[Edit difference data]
--------------------

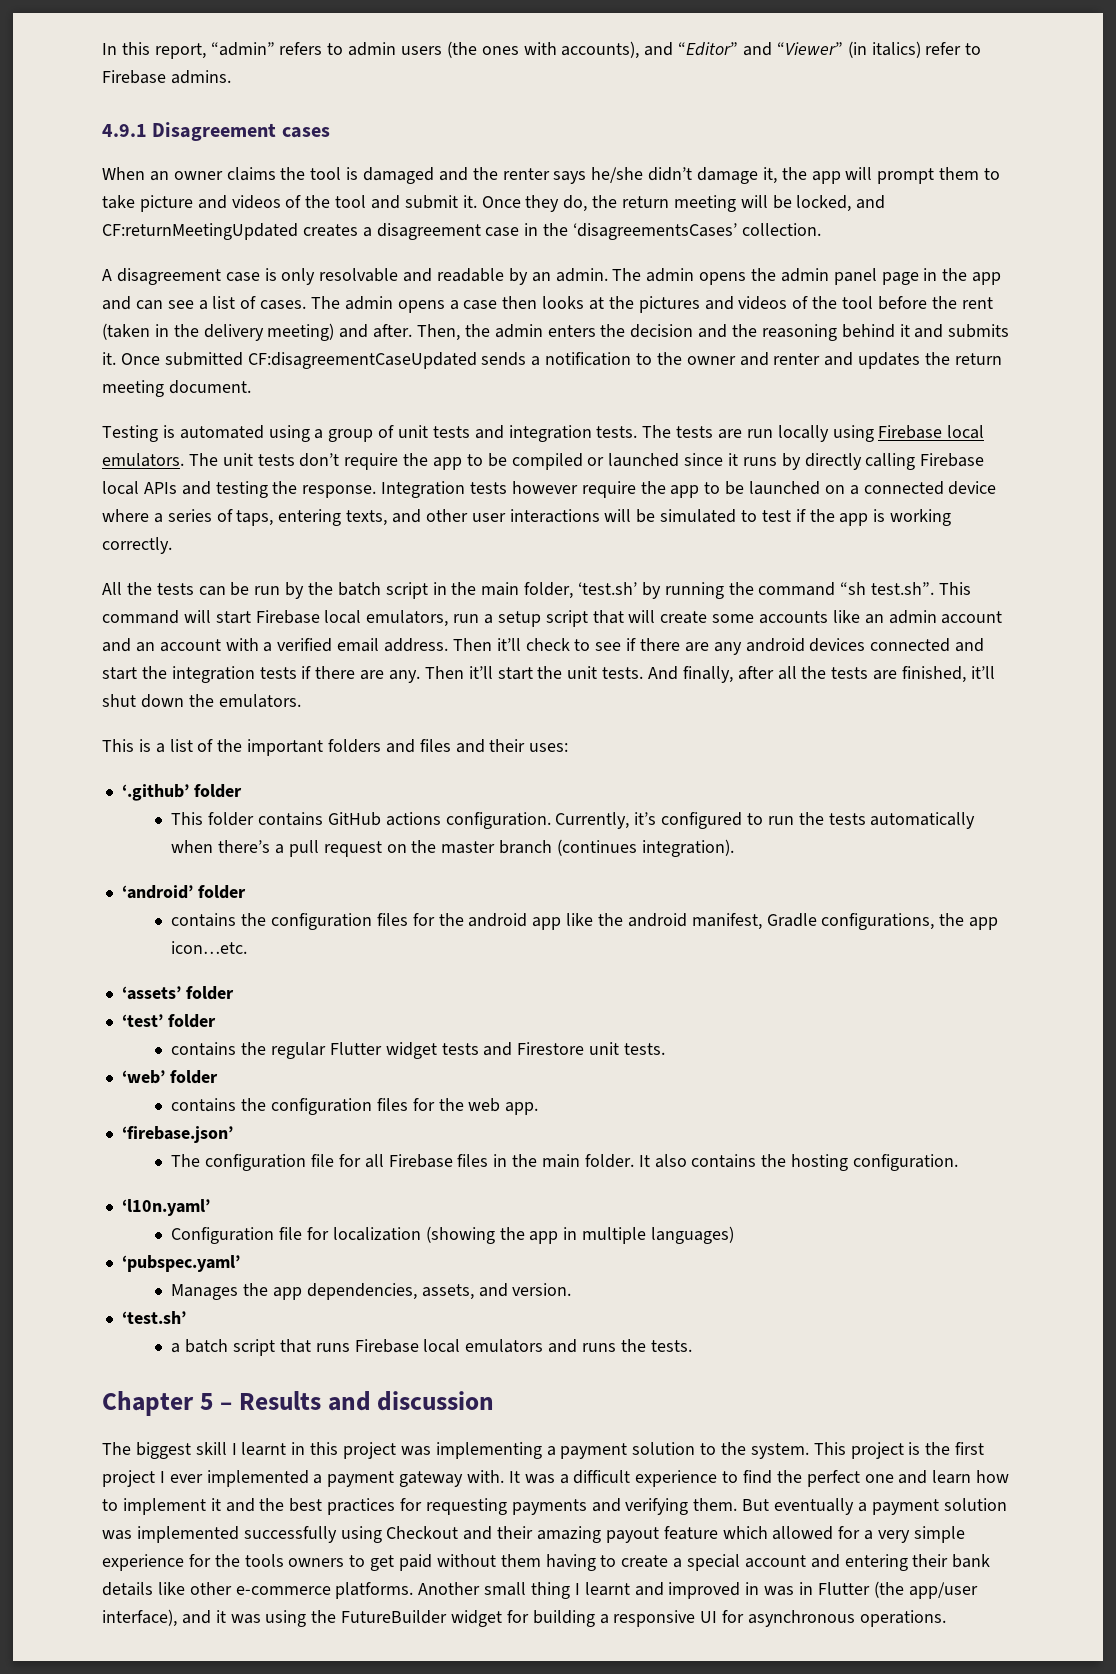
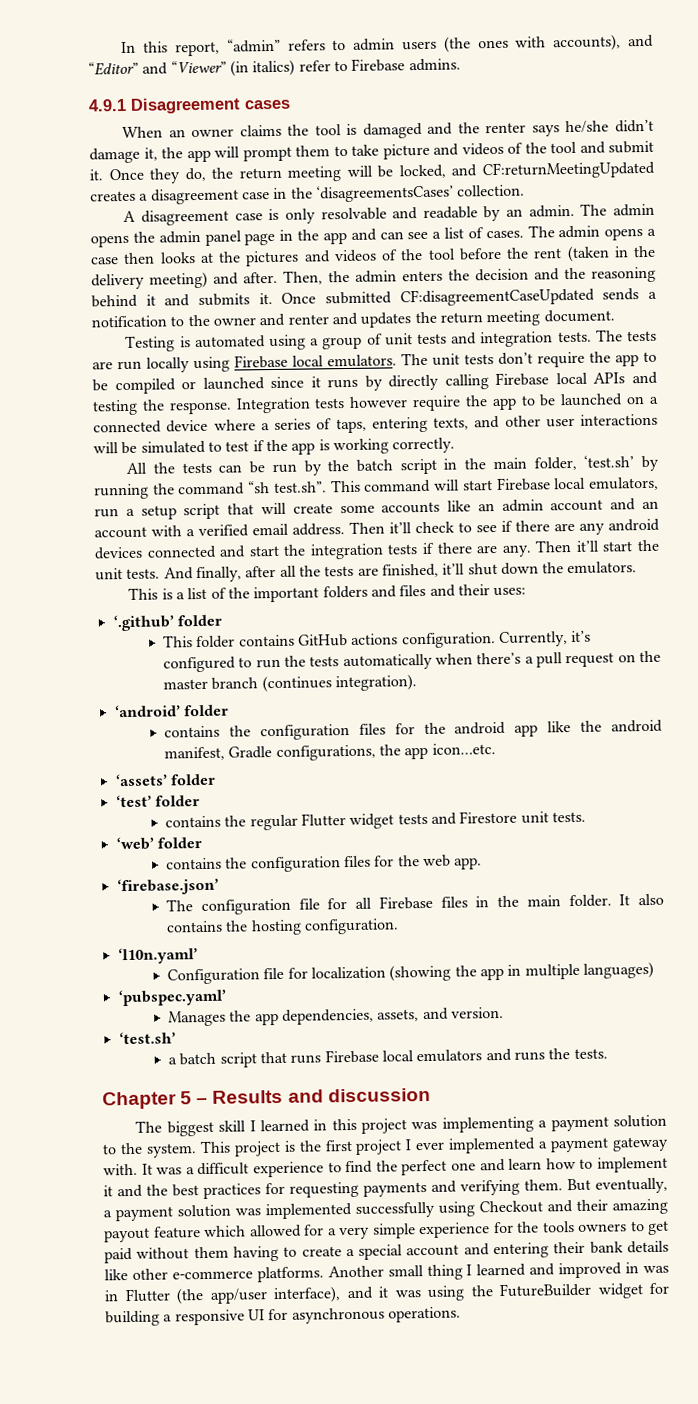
- The biggest skill I learnt in this project was implementing a payment solution to the system.
+ The biggest skill I learned in this project was implementing a payment solution to the system.
- But eventually a payment solution was implemented successfully using Checkout and their amazing payout feature which allowed for a very simple experience for the tools owners to get paid without them having to create a special account and entering their bank details like other e-commerce platforms.
+ But eventually, a payment solution was implemented successfully using Checkout and their amazing payout feature which allowed for a very simple experience for the tools owners to get paid without them having to create a special account and entering their bank details like other e-commerce platforms.
- Another small thing I learnt and improved in was in Flutter (the app/user interface), and it was using the FutureBuilder widget for building a responsive UI for asynchronous operations.
+ Another small thing I learned and improved in was in Flutter (the app/user interface), and it was using the FutureBuilder widget for building a responsive UI for asynchronous operations.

--------------------

Word for word, copy the line containing "- Another small" and each line after it to the end of the records, and nothing besides.

• [SOLUTION TO THIS EXERCISE]:
- Another small thing I learnt and improved in was in Flutter (the app/user interface), and it was using the FutureBuilder widget for building a responsive UI for asynchronous operations.
+ Another small thing I learned and improved in was in Flutter (the app/user interface), and it was using the FutureBuilder widget for building a responsive UI for asynchronous operations.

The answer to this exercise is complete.